|Willow (the_willow) wrote,|
@ 2011-05-13 01:56:00
|Current mood:||grumpy/ bitchy & other dwarves|
|Entry tags:||books, looking for reading material, thinky thoughts|
Ugh. Books: A Ramble
The devilishly handsome, the darkly charming, the blah blah blahing. I have an instant turn off button for romances. I don't want to hear about beautiful (often more than not) white people finding one another's arms. I want even less to hear about the one (white) woman, with the spunk, independence and determination to xyz, while winning the heart of abc Mc White Bread. That shite messes with your mind.
It's not the only reason I'm turned off, mind. But I can remember getting into situations I really, ordinarily would have thought twice of, and should have known better about. Except that it's fed into the minds of women and girls, especially those who sneak and read romances despite being told they're not old enough - and these days with teen romances everywhere who has to steak-. It's fed that you're lucky if you're the one woman some guy can stand; the one woman who's not related to him that he wants to be around. If you're that special woman, that once in a million woman who'll surprise him by having ideas, or understanding him or what the fuck ever. I bought into that mindsight and didn't even realize I was buying into it. I was so sure I was aware of my choices - but being aware and being able to take control are two different things. And I was flying in the stream of 'I'm special!' and not taking any control at all.
The shit you'll put up with to be 'special'.

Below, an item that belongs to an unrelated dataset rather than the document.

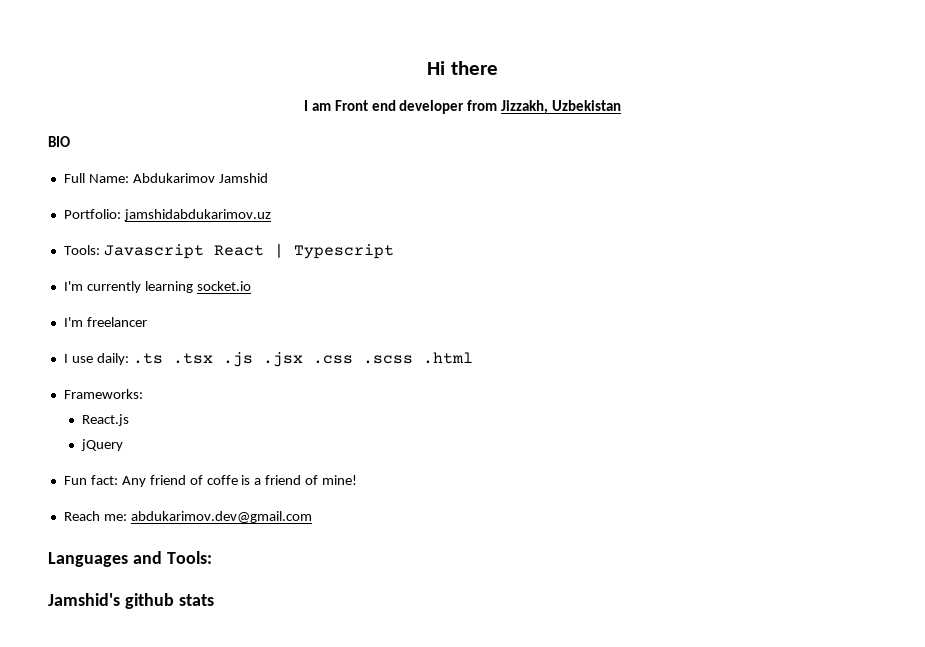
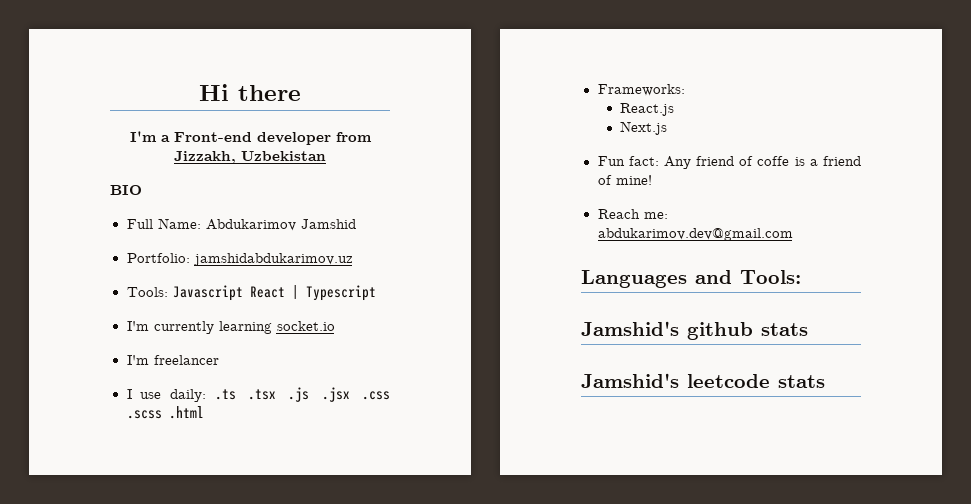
- I am Front end developer from Jizzakh, Uzbekistan
+ I'm a Front-end developer from Jizzakh, Uzbekistan
- jQuery
+ Next.js
+ Jamshid's leetcode stats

And yeah, while the focus is on hetero relationships, the damage can cross-over. So I guess I've a huge ladder of chips on my shoulder for books describing themselves a certain way or dealing with relationships a certain way. And like I said, that's before I reach the point of rolling my eyes at all the spirited independent, just as good as a man maybe even better, uber white women roaming around fiction being spectacular and beautiful but not knowing it
Have I mentioned yet the bullshit it sets up for men? That somehow beautiful, intelligent, independent woman will somehow magically become submissive girlfriends and wives for just the RIGHT male? Suddenly his opinion will matter SO much, and his advice and if he's the right guy, she'll do near anything to please him? It's like... women are cats or something. And men are owners. And the right owner meets the right cat (undoubtedly while holding the right food/lure), and suddenly they're the only one who can pet the dangerous, sleek creature and get purrs. It is SO wtf.
Worse is when the 'Cat Owner' is a 1200 year old undead and is all 'OMG, I'm getting the nuzzling even though I'm not warm nor have I run through fish' and the woman as cat is all 'Hmmm, personal ice-pack. Catnip on the rocks.'. Really. WTF?

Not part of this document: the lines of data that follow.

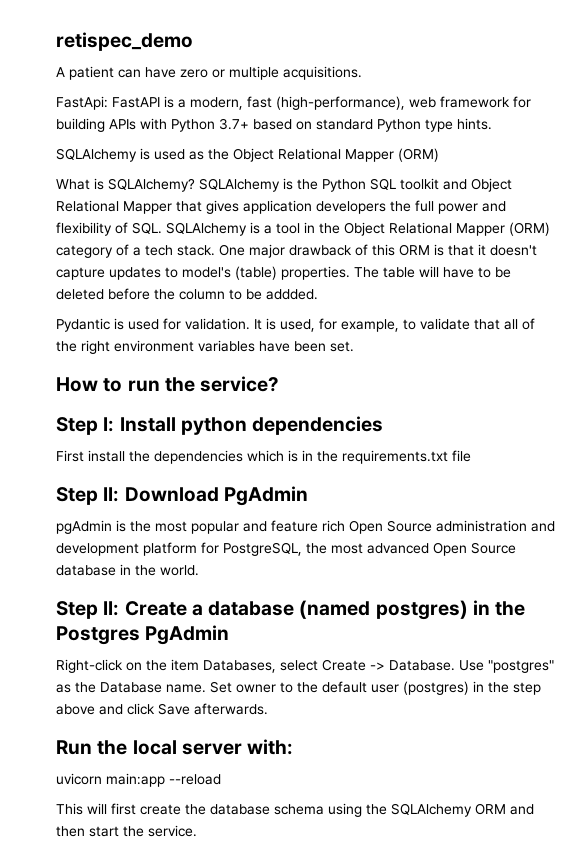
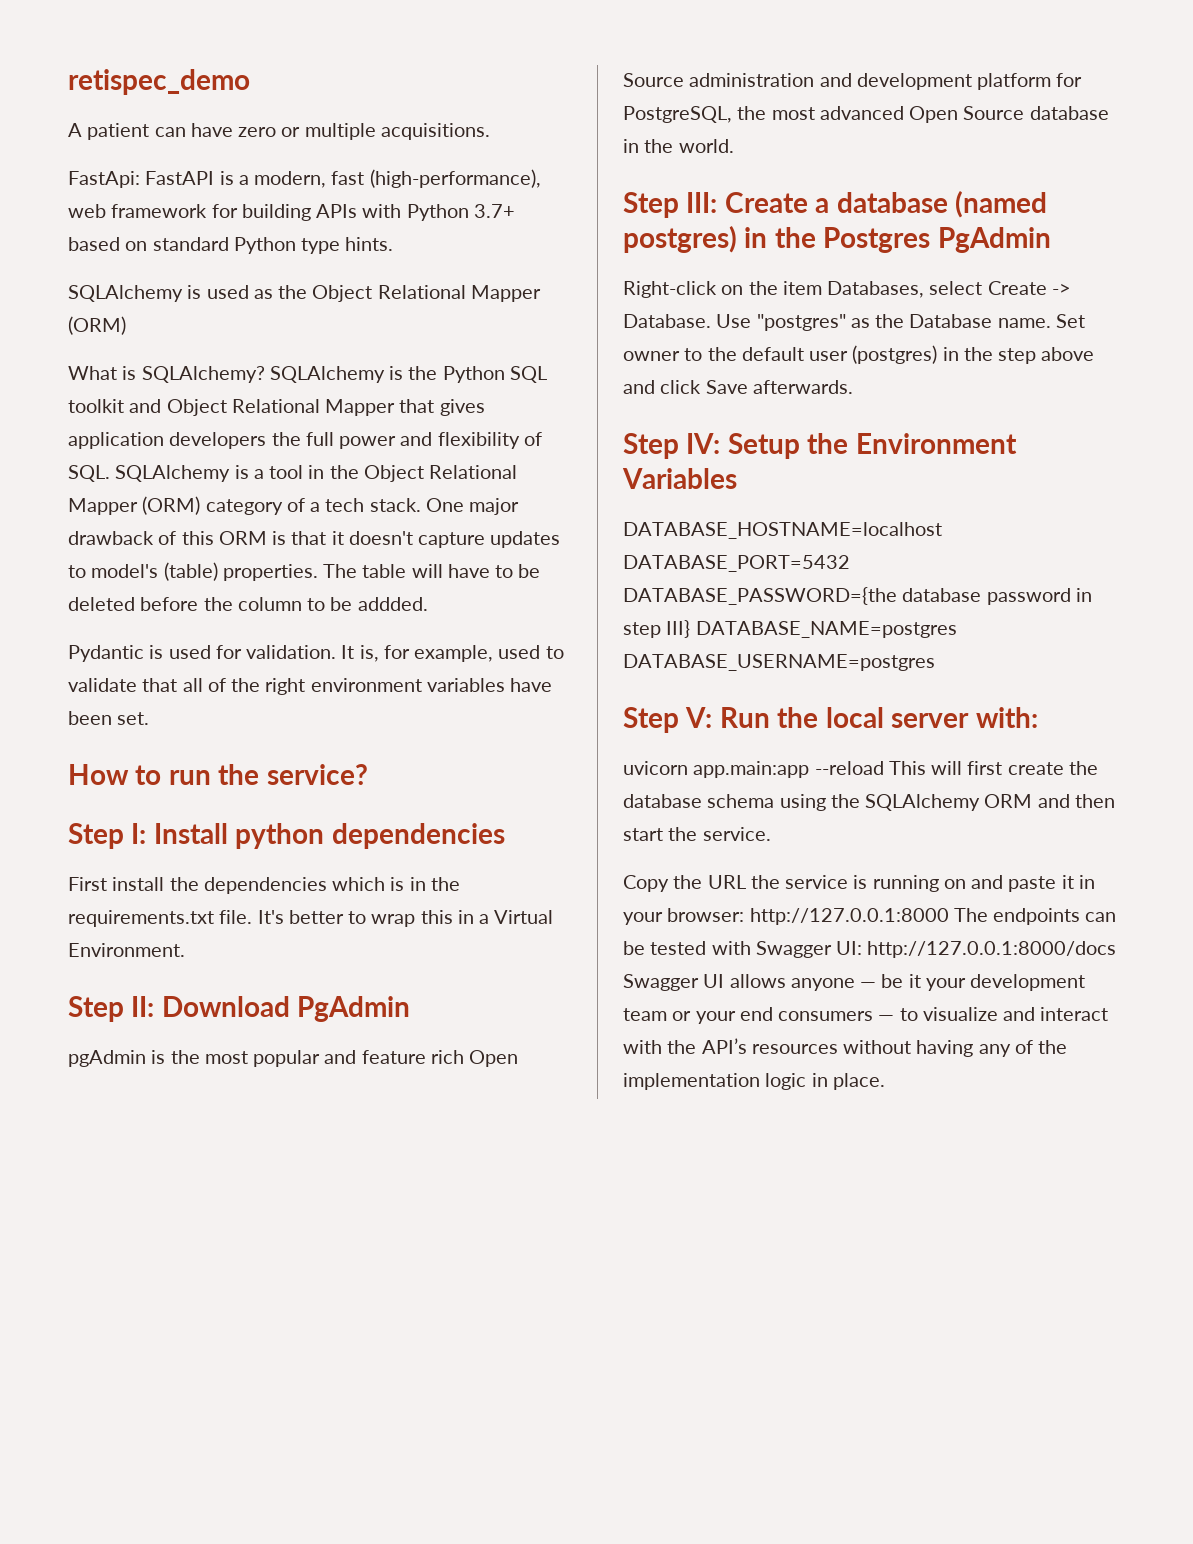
- It is used, for example, to validate that all of the right environment variables have been set.
+ It is, for example, used to validate that all of the right environment variables have been set.
- First install the dependencies which is in the requirements.txt file
+ First install the dependencies which is in the requirements.txt file. It's better to wrap this in a Virtual Environment.
- Step II: Create a database (named postgres) in the Postgres PgAdmin
+ Step III: Create a database (named postgres) in the Postgres PgAdmin
- Run the local server with:
+ Step IV: Setup the Environment Variables
+ DATABASE_HOSTNAME=localhost DATABASE_PORT=5432 DATABASE_PASSWORD={the database password in step III} DATABASE_NAME=postgres DATABASE_USERNAME=postgres
+ Step V: Run the local server with:
- uvicorn main:app --reload
- This will first create the database schema using the SQLAlchemy ORM and then start the service.
+ uvicorn app.main:app --reload This will first create the database schema using the SQLAlchemy ORM and then start the service.
+ Copy the URL the service is running on and paste it in your browser: http://127.0.0.1:8000 The endpoints can be tested with Swagger UI: http://127.0.0.1:8000/docs Swagger UI allows anyone — be it your development team or your end consumers — to visualize and interact with the API’s resources without having any of the implementation logic in place.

Huh, writing this all out? I never realized before my problem is because I think relationships aren't given any respect; They're formulas in books, where x input and y chemical should equal z reaction. And the writing often does whatever it can to get x + y = z. Even if they started out with a and 1.
I used to think of romances as women's power fantasies; but they're kind of dangerous power fantasies if the only power is in who one gives up power for. Or if power is one's body and sexuality.
Huh, guess this explains why I rolled my eyes while reading a sample, wherein there's this rule x can't ever fall in love with y - it's the LAW. And I'm all, how the hell do you criminalize emotional connection? How can you think you can control it? You can say x and y may not reproduce because of these circumstances etc... But the other way of phrasing it assumes love equals sex equals reproduction and just... There were problems with that even in real life, farless your fantasy made up universe. Arrrgh. Yeah, ok, lots of issues whenever I go to pick something up, because the world, that I can find, at least, if filled with cis, white, hetero, currently able bodied individuals - who even when the glove is ON FIRE, somehow must find the 'sanctuary of love' in one another's arms.
Geeze, no wonder I adore Claymore and have to hand wave certain bits.